State ex rel. St. Louis County v. Kelly, 50019
Decision Date | 13 April 1964 |
Docket Number | No. 1,No. 50019,50019,1 |
Citation | 377 S.W.2d 328 |
Parties | STATE of Missouri ex rel. ST. LOUIS COUNTY, Missouri, Respondent, v. Robert C. KELLY, Constable for the Third Constable District, St. Louis County, Missouri, Appellant |
Court | Missouri Supreme Court |
George E. Murray, Clayton, for appellant.

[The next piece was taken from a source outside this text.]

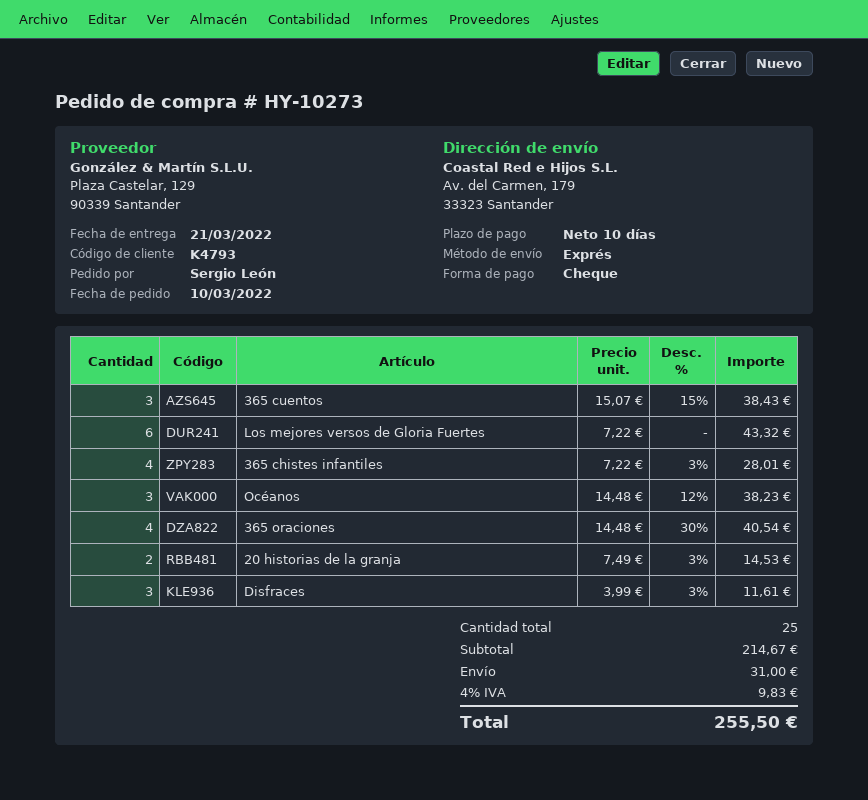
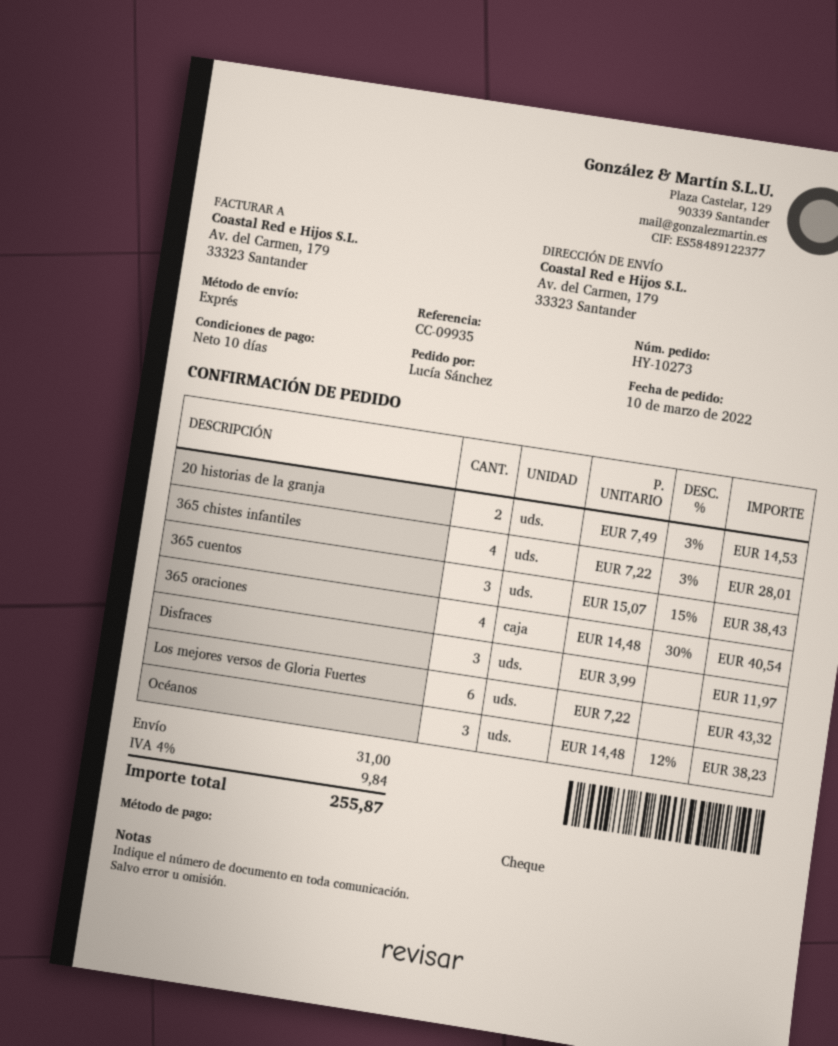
ordered by: Sergio León -> Lucía Sánchez
Disfraces: 3 x 3.99 - 3% = 11.61 -> 3 x 3.99 = 11.97
tax: 4% = 9.83 -> 4% = 9.84
total: 255.50 -> 255.87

Norman C. Parker, St. Louis County Counselor, Joseph B. Moore, Asst. County Counselor, for respondent.
COIL, Commissioner.
In February 1958 the state at the relation of St. Louis County filed a petition for a writ of mandamus against Robert C. Kelly as the constable for the third constable district of St. Louis County. We shall sometimes herein refer to relator as 'county' and to respondent below as 'the constable.' The petition for the writ averred, inter alia, that certain county ordinances required the constable to pay into the county treasury money which had come into his possession and was in his bank accounts, and prayed that he be directed 'to forthwith deposit all monies which he presently has in his possession and which shall in the future come into his possession, according to and under the terms of' specified county ordinances (present sections 104.390, 303.010, and 303.020). An alternative writ of mandamus was issued, directing the constable to deposit the money in accordance with the prayer of the petition for the writ. The constable filed his return, to which was attached a copy of a letter from the Missouri Attorney General pertaining to the disposition of money in a constable's possession and a copy of the constable's bond executed pursuant to the requirements of Section 63.030. 1 Further reference will be made to both those documents. After relator filed a reply to respondent's return, the parties filed an 'agreed stipulation of facts,' subject to the right of either to object to their relevancy or materiality, and the case was submitted in January 1962.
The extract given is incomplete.